Vielleicht war es ja tatsächlich mal so, dass Dir Dinge einfach leicht gelangen, weil Du ein Talent dafür hattest oder weil sie Dir aus einem anderen Grund keine größere Mühe bereiteten. Ich kenne das von mir in einigen Dingen, dass es natürlich schön ist, wenn es ohne Anstrengung gelingt. Das Problem ist, zumindest bei mir, es gibt auch tatsächlich Dinge die mir schwer fallen und mich dafür anzustrengen ist natürlich ungemütlich. Wer gewohnt ist, sich für alles anstrengen zu müssen, hat es da unter Umständen „leichter“ oder kann es besser akzeptieren, dass eine Komfortzone auch mal verlassen werden muss.
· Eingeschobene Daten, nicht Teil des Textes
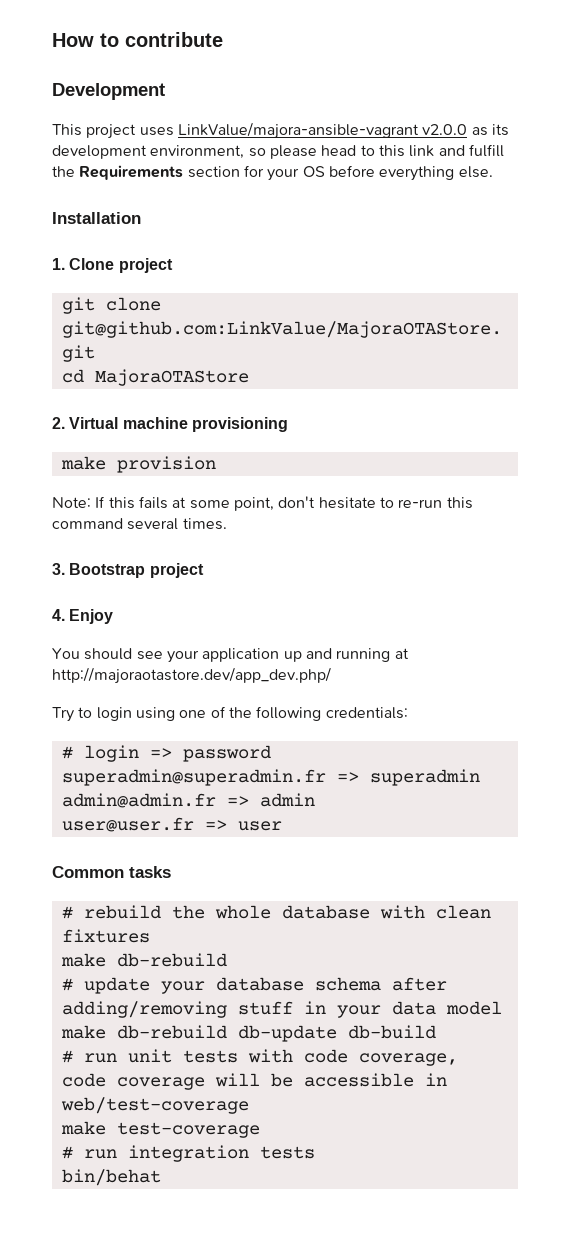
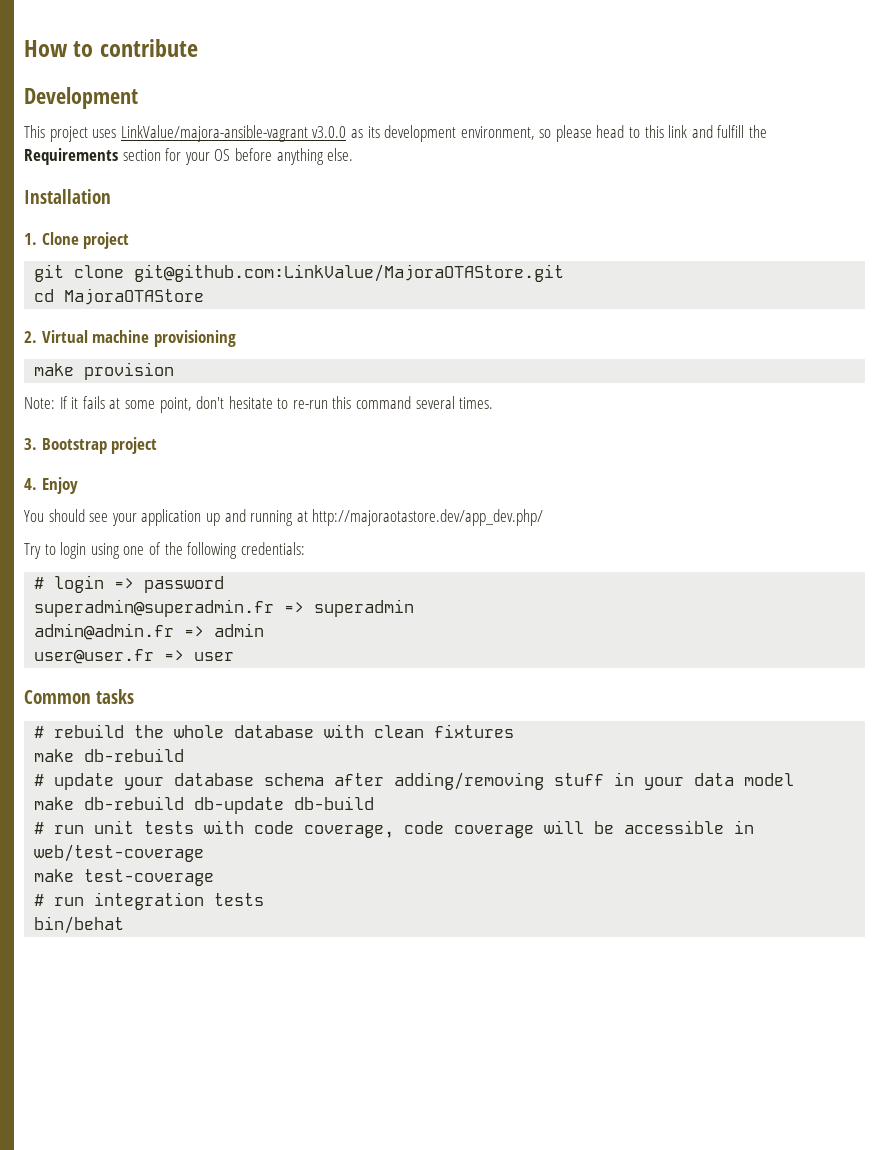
- This project uses LinkValue/majora-ansible-vagrant v2.0.0 as its development environment, so please head to this link and fulfill the Requirements section for your OS before everything else.
+ This project uses LinkValue/majora-ansible-vagrant v3.0.0 as its development environment, so please head to this link and fulfill the Requirements section for your OS before anything else.
- Note: If this fails at some point, don't hesitate to re-run this command several times.
+ Note: If it fails at some point, don't hesitate to re-run this command several times.

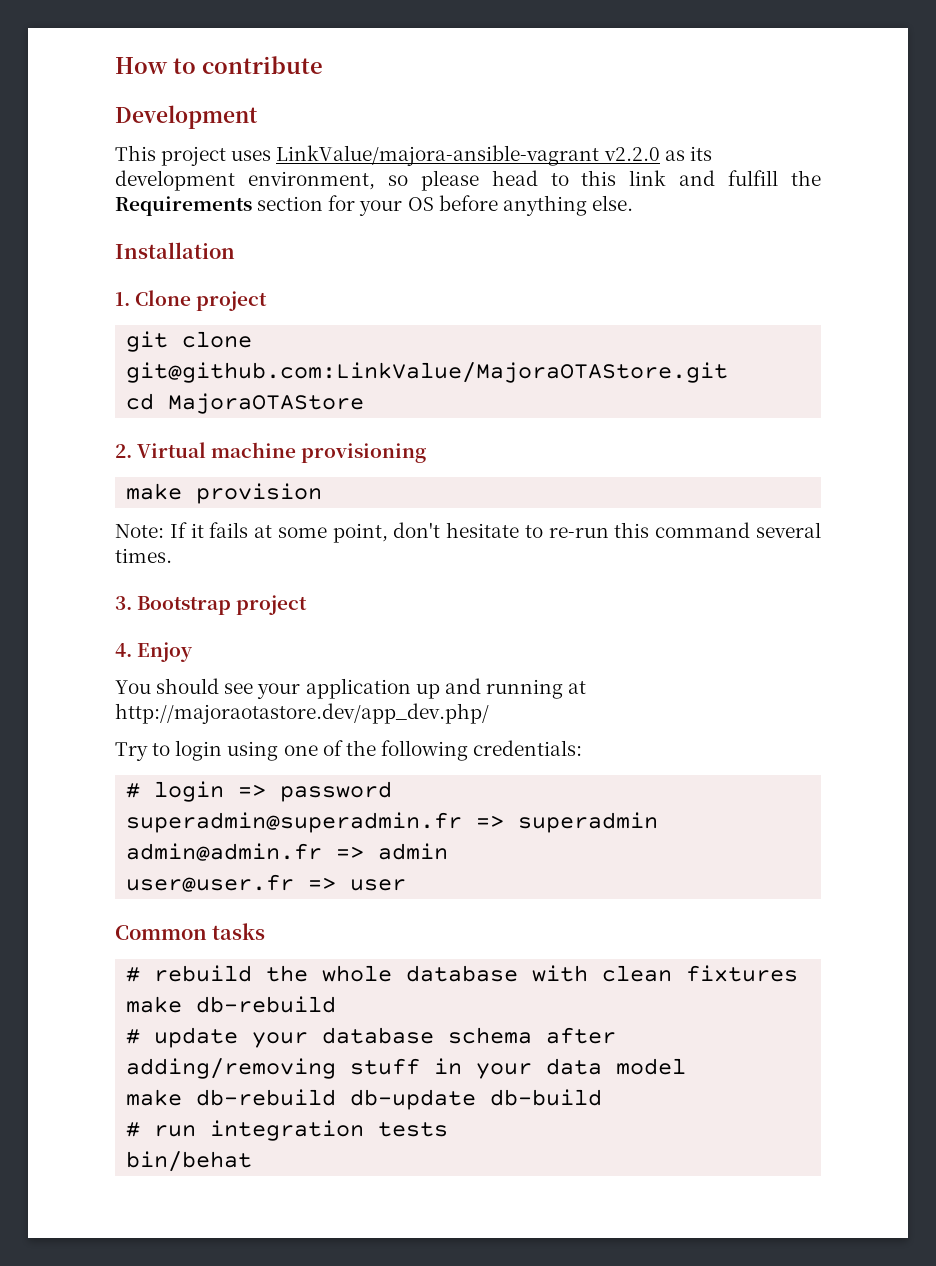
- This project uses LinkValue/majora-ansible-vagrant v3.0.0 as its development environment, so please head to this link and fulfill the Requirements section for your OS before anything else.
+ This project uses LinkValue/majora-ansible-vagrant v2.2.0 as its development environment, so please head to this link and fulfill the Requirements section for your OS before anything else.
- # run unit tests with code coverage, code coverage will be accessible in web/test-coverage
- make test-coverage

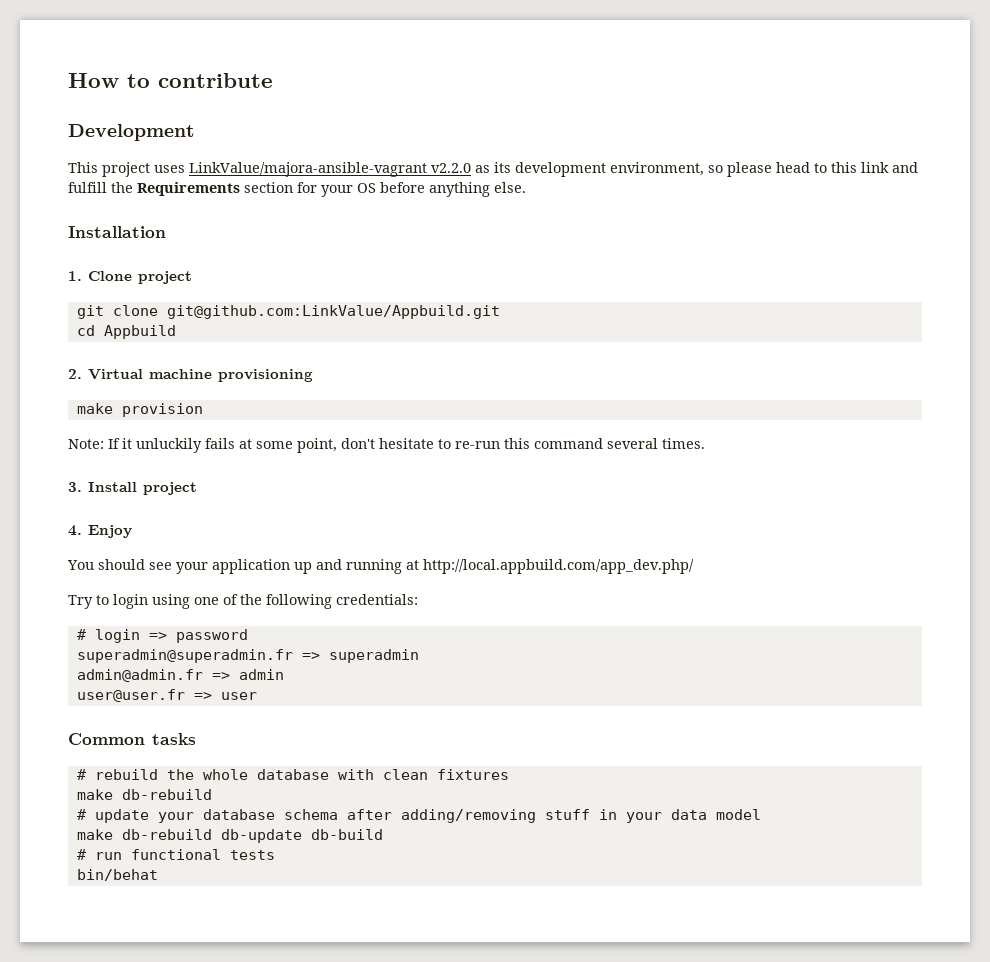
- git clone git@github.com:LinkValue/MajoraOTAStore.git
+ git clone git@github.com:LinkValue/Appbuild.git
- cd MajoraOTAStore
+ cd Appbuild
- Note: If it fails at some point, don't hesitate to re-run this command several times.
+ Note: If it unluckily fails at some point, don't hesitate to re-run this command several times.
- 3. Bootstrap project
+ 3. Install project
- You should see your application up and running at http://majoraotastore.dev/app_dev.php/
+ You should see your application up and running at http://local.appbuild.com/app_dev.php/
- # run integration tests
+ # run functional tests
Das eine Anstrengung zu Burnout führt, wird aber immer populärer, genauso wie jede durch eine Unwegsamkeit verursachte niedergedrückte Stimmung gleich eine Depression wäre und es wäre dementsprechend leicht, sich diesbezüglich zu klassifizieren und sich dann natürlich da rein zu steigern. Dabei hat man naturgemäß auch einfach mal nicht die Muse oder Lust, etwas anzugehen. Auch zu der Erkenntnis zu kommen, dass man gerade wirklich gerne zu faul zu etwas ist, ist ja nichts verwerfliches. Entscheidend ist, dass man idealerweise zumindest zu sich selbst so ehrlich ist, das es so ist. Wie man es jemand Anderem verkaufen will, ist dann wieder etwas anderes.